Because of the LORD's faithful love we do not perish, for His mercies never end. They are new every morning; great is Your faithfulness! Let us strive to know the LORD. His appearance is as sure as the dawn. He will come to us like the rain, like the spring showers that water the land.
Lamentations 3:22-23, Hosea 6:3
This is just so beautiful.
Ok, ignore the goofy looking guy on the left. I have the dumbest look on my face. The other guys were from a church in Rogers, AR. They were in Alberta on a mission trip. I was too, I was working separately but for a few days I hooked up with their group.

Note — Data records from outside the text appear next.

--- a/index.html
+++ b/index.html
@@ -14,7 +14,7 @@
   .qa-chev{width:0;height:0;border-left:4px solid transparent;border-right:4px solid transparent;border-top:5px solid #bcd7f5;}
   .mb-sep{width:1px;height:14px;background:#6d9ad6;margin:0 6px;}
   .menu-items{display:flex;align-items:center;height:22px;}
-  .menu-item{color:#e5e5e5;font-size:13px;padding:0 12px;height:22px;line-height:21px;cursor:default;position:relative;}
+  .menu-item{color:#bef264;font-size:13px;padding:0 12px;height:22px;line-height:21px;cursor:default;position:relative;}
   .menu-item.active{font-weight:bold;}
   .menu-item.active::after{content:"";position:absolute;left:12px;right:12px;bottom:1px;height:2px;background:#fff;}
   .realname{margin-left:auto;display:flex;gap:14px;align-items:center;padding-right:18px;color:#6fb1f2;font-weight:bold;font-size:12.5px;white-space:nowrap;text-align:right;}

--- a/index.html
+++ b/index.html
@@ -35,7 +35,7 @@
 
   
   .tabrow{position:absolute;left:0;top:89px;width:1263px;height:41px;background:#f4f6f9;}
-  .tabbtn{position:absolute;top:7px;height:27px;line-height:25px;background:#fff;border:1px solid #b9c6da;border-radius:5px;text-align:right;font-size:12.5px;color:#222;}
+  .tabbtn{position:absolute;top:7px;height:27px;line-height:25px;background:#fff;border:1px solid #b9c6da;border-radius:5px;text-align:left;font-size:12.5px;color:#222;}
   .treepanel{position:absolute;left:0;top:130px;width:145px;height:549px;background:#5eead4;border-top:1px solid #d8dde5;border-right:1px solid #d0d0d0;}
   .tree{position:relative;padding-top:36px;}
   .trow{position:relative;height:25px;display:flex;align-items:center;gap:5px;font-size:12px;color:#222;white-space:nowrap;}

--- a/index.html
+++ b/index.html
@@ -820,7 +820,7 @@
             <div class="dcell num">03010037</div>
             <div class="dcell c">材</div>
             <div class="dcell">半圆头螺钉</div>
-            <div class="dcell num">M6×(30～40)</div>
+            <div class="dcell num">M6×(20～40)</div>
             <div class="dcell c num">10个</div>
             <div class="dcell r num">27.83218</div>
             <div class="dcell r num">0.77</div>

So the point of this post is just the majestic beauty in the background. This lake is fed by a melting glacier so that is why the water is so blue. All the minerals in the ice. I was digging through my pictures and I just had to post this.

Birthdays & Skating
So I did something tonight that I haven’t done in years. I went skating. It was fun. It was like a game of Frogger trying to weave between kids and not run over them when they cut in front of you. We celebrated a friends birthday and we just acted like kids even though most of us are probably 15 years or older than the kids there. But after about 2 hours I could feel my age kicking in and I started going slower and slower. Plus my back started tightening up on me. I’m going to be so sore in the morning. However, once we left the rink at about 11pm I was just getting started. I guess it was all the endorphins but I’m really not that tired right now. So I ended up taking a long drive to just be out and enjoy the nice weather we’ve been having.
Early on in the evening one my friends (she will remain nameless to protect her identity) sat down because she was scared she was going to hurt herself. I went over and checked on her and she was telling me her fears. I chuckled, not at her but at myself. I told her that I was trying to think of something sympathetic to say to her but I couldn’t. I wanted to tell her to just suck it up and get out there and do it. And I told her as much but in a kinder tone. Eventually through coaxing from others she got out there and enjoyed herself. A thought hit me after I talked with her. How many times in my life am I worried about something and all the things that could go wrong? I worry about failing. I need to suck it up and just do it. One kid helped drive this point home for both of us. My friend was expressing her concerns about hurting herself when this kid busted it right in front of us. My friend wanted to use that as an example of why not to try. However, just as quickly as this kid fell down, he picked himself up, put a smile on his face and went right back to skating.
I know this seems like an overly simplistic example but hey our Lord did most of his teaching using parables. Why is it that we will go and throw caution to the wind with some momentary event or activity yet we stammer or hold on so tight that our knuckles turn white when the Lord calls us to do something? We have the creator of the Universe, the God that raises the dead in our corner prodding us and giving us His strength to accomplish his purposes. So the question posed to each of us, “Will we throw off the shackles that so easily entangle us or will we sit quietly tied down watching life pass us by.”